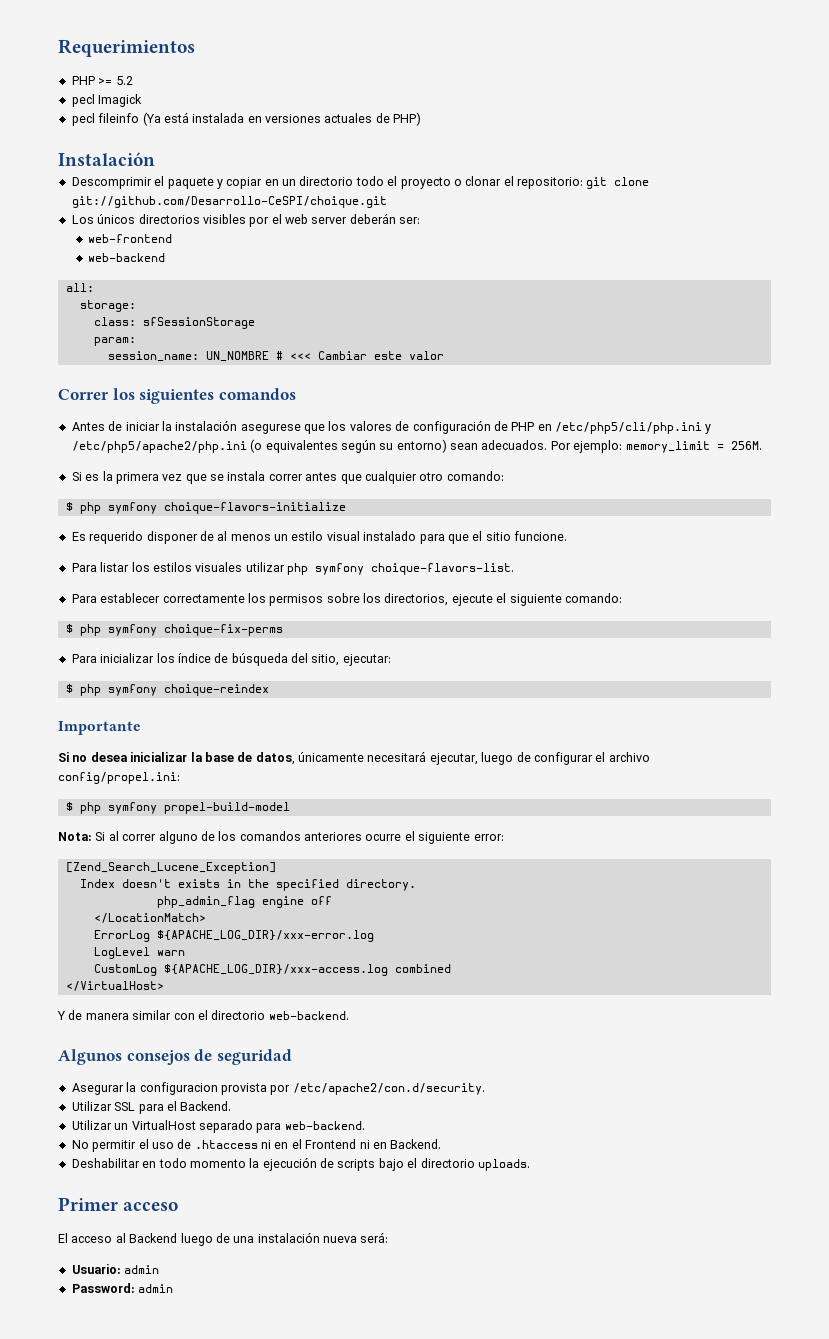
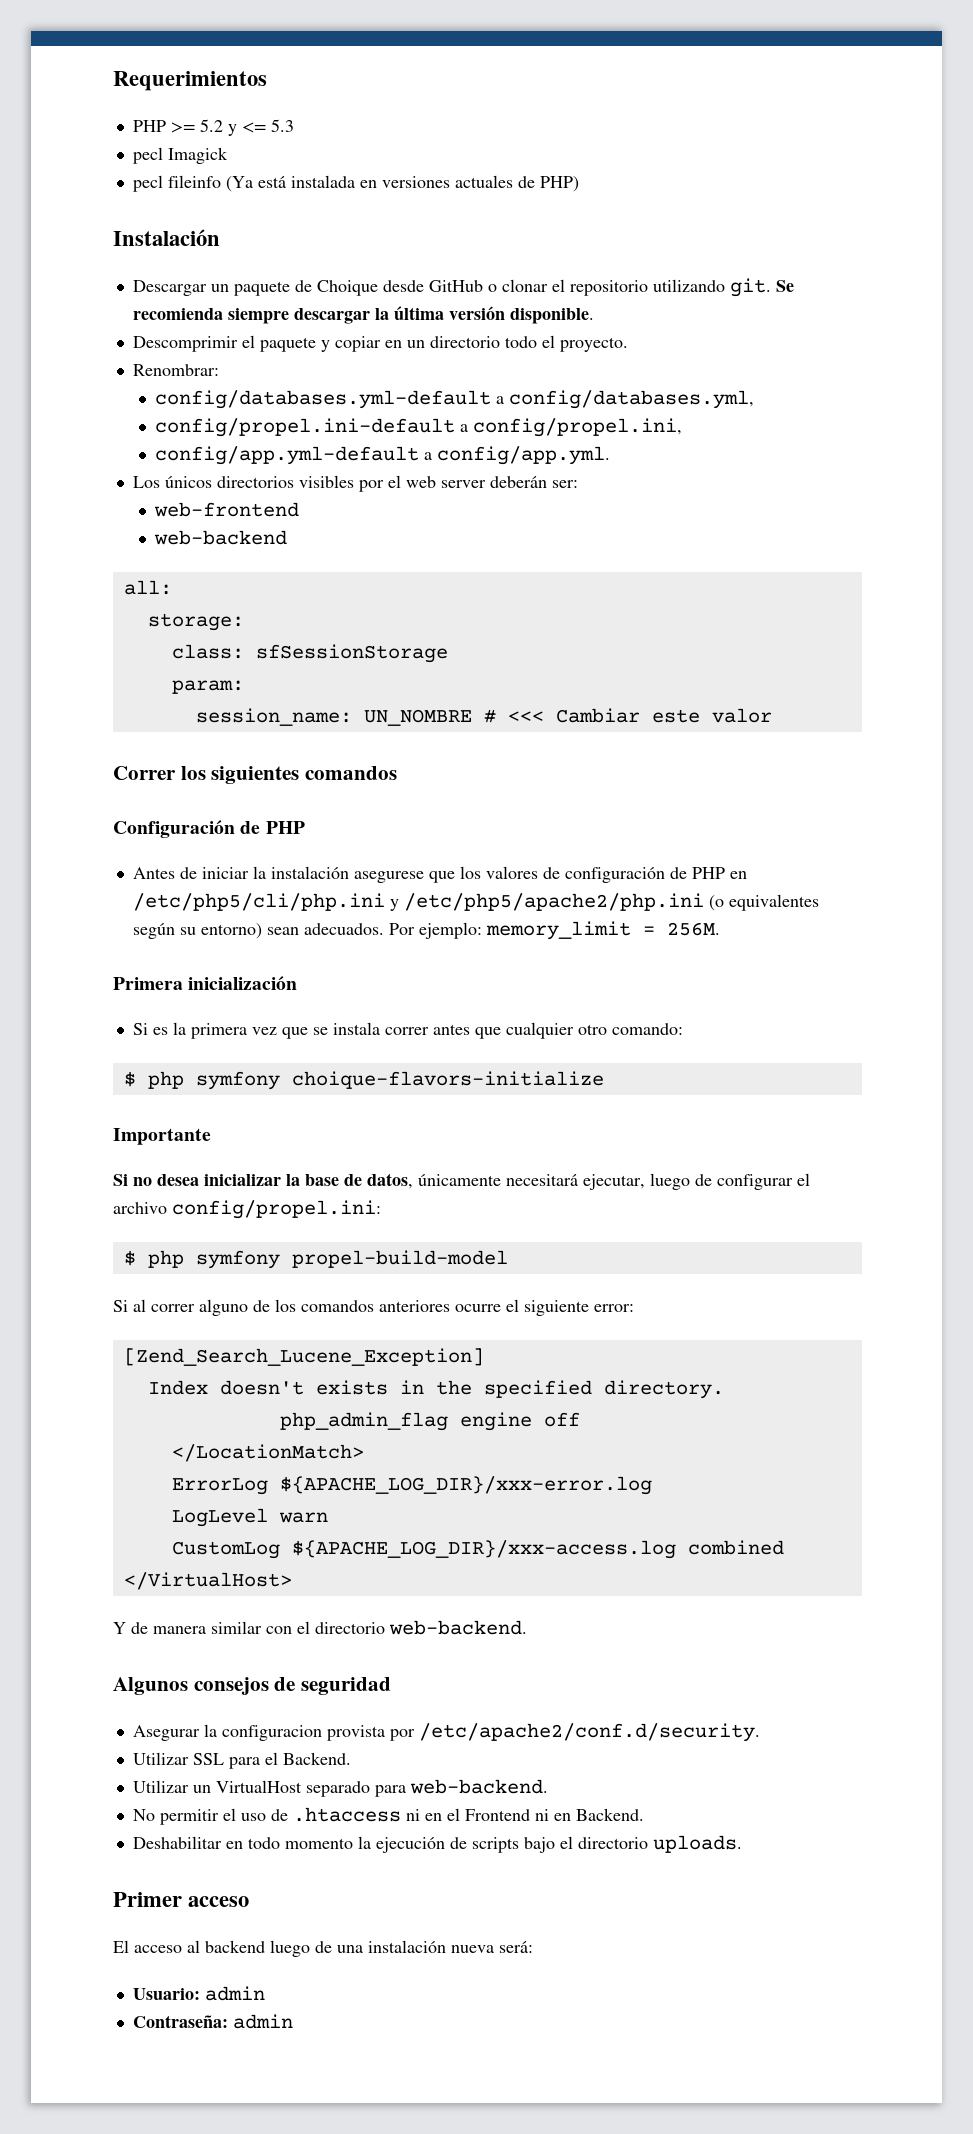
- PHP >= 5.2
+ PHP >= 5.2 y <= 5.3
+ Descargar un paquete de Choique desde GitHub o clonar el repositorio utilizando git. Se recomienda siempre descargar la última versión disponible.
- Descomprimir el paquete y copiar en un directorio todo el proyecto o clonar el repositorio: git clone git://github.com/Desarrollo-CeSPI/choique.git
+ Descomprimir el paquete y copiar en un directorio todo el proyecto.
+ Renombrar:
+ config/databases.yml-default a config/databases.yml,
+ config/propel.ini-default a config/propel.ini,
+ config/app.yml-default a config/app.yml.
+ Configuración de PHP
+ Primera inicialización
- Es requerido disponer de al menos un estilo visual instalado para que el sitio funcione.
- Para listar los estilos visuales utilizar php symfony choique-flavors-list.
- Para establecer correctamente los permisos sobre los directorios, ejecute el siguiente comando:
- $ php symfony choique-fix-perms
- Para inicializar los índice de búsqueda del sitio, ejecutar:
- $ php symfony choique-reindex
- Nota: Si al correr alguno de los comandos anteriores ocurre el siguiente error:
+ Si al correr alguno de los comandos anteriores ocurre el siguiente error:
- Asegurar la configuracion provista por /etc/apache2/con.d/security.
+ Asegurar la configuracion provista por /etc/apache2/conf.d/security.
- El acceso al Backend luego de una instalación nueva será:
+ El acceso al backend luego de una instalación nueva será:
- Password: admin
+ Contraseña: admin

━━━━━━━━━━

TASK PROMPT — Some lines in the material contain "siguiente". Show all of them.

YOUR RESPONSE —
- Para establecer correctamente los permisos sobre los directorios, ejecute el siguiente comando:
- Nota: Si al correr alguno de los comandos anteriores ocurre el siguiente error:
+ Si al correr alguno de los comandos anteriores ocurre el siguiente error:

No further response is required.